George Wickham and his friend Captain Martin Denny, with Wickham's young wife Lydia (née Bennet), in a horse drawn chaise, are passing through a wooded area on the grounds of Pemberley in Derbyshire. Denny shouts to the driver to stop, and gets out. He runs into the woods, followed by Wickham, trying to stop him. Distraught, Lydia demands to be driven up to the house. The coachman, hearing shots, raises the alarm and Darcy and his cousin Colonel Fitzwilliam, Viscount Hartlep, hurry to the wood minutes later. They discover Denny, a bloodstained corpse. Despite the shots, Denny had received the mortal blows from a blunt instrument. Wickham, still not sober, is beside him, and is heard to say that the death of Denny is his fault.

Later in court, Wickham says that Denny "thought that I had been wrong to resign my commission without having a sound profession and a settled home for my wife. In addition he thought that my plan to leave Mrs Wickham at Pemberley to spend the night there and to attend the ball the next day was both inconsiderate and would be inconvenient for Mrs Darcy. I believe that it was his increasing impatience with my conduct that made my company intolerable to him, and that it was this reason that led him to stop the chaise and run into the woodland."

The publican's wife at the inn from which the three travellers had set out said that she heard Denny say that "Mr Wickham was selfish and did not understand how women feel and that there had been deceit from start to finish."

The coachman heard Denny say he would not go along with Mr Wickham any more, and that Mr Wickham was now on his own.

There is much about police and judicial procedures. Darcy, although he is a magistrate, stands aside in various ways from the investigation of a death on his land.

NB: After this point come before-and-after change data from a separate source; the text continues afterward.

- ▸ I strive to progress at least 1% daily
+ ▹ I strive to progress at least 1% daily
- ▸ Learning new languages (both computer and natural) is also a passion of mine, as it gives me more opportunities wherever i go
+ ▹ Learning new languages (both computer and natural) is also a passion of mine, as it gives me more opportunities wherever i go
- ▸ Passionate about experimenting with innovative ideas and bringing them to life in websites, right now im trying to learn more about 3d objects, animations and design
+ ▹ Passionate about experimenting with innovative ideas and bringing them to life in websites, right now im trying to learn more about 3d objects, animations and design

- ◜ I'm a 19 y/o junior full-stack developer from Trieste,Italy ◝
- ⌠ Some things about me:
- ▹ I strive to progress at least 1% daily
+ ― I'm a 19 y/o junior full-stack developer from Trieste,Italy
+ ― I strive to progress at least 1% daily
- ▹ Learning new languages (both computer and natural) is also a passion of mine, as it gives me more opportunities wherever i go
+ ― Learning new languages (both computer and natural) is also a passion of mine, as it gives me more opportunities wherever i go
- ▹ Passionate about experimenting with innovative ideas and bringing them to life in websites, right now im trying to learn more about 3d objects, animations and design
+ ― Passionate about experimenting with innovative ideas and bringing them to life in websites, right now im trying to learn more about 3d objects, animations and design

In his defence Wickham tells the jury that he had come upon Denny lying dead, and fired with Denny's weapon at a figure he thought he saw retreating through the woods. Then, like a deus ex machina, a written deposition arrives from a sick man, William Bidwell, who has one week to live. He left his sickbed, seized a poker, and struck Denny, whom he took for the soldier who had interfered with his sister Louisa. After he knocked him down he saw him fall backwards, striking his head fatally on a stone. The deposition arrives after the jury has returned a verdict of guilty. Wickham receives a royal pardon.

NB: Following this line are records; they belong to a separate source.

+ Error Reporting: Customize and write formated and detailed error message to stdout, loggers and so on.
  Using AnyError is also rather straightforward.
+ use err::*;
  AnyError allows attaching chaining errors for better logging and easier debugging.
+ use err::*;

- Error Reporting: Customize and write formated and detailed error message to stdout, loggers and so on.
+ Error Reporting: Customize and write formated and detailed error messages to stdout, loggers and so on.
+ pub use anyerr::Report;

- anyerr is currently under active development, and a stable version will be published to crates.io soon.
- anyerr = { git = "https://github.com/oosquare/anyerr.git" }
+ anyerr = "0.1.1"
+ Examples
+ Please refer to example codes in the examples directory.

In the sixth and final section, the backstory is told, after we have been given the outcome of the trial. Wickham had fathered an illegitimate child by Louisa Bidwell. Colonel Fitzwilliam, who owed Wickham a favour from the Irish campaign, agreed to lend or give him £30 so that Mrs Younge, once a companion to Darcy's younger sister, could bring up the boy. She, however, is run over and killed outside the high court where Wickham has been tried, and it was expected that Louisa's married sister in Birmingham would adopt the child. Louisa, however, has only lately discovered that the father of her love child, Georgie, is in fact Wickham. It is arranged that Georgie be adopted by Mr and Mrs Robert Martin (brought in from Emma: Mrs Martin had been Harriet Smith before her marriage). They arrange his baptism, and give him the name of John. Louisa later marries Joseph Billings, butler at Highmarten, the home of Jane, née Bennet, and Charles Bingley, and intends that the boy will not in the future be found by Wickham, who will now emigrate to America with Lydia, financed once again by the benevolence of Darcy.

==Reviews==

Newspaper reviews were generally favourable, many enthusiastically so, with the New York Times foremost in the United States.

==Adaptation==

A serial of three sixty-minute episodes, also titled Death Comes to Pemberley, written by Juliette Towhidi (Calendar Girls) was made by Origin Pictures for BBC One. It was broadcast in the UK over three nights from 26 December 2013 as part of BBC's Christmas schedule, and stars Anna Maxwell Martin as Elizabeth, Matthew Rhys as Mr Darcy, Jenna Coleman as Lydia, Matthew Goode as Mr Wickham and Trevor Eve as Sir Selwyn Hardcastle.

Death Comes to Pemberley was adapted as a stage show and premiered at the Yvonne Arnaud theatre in Guildford on 13 August 2025.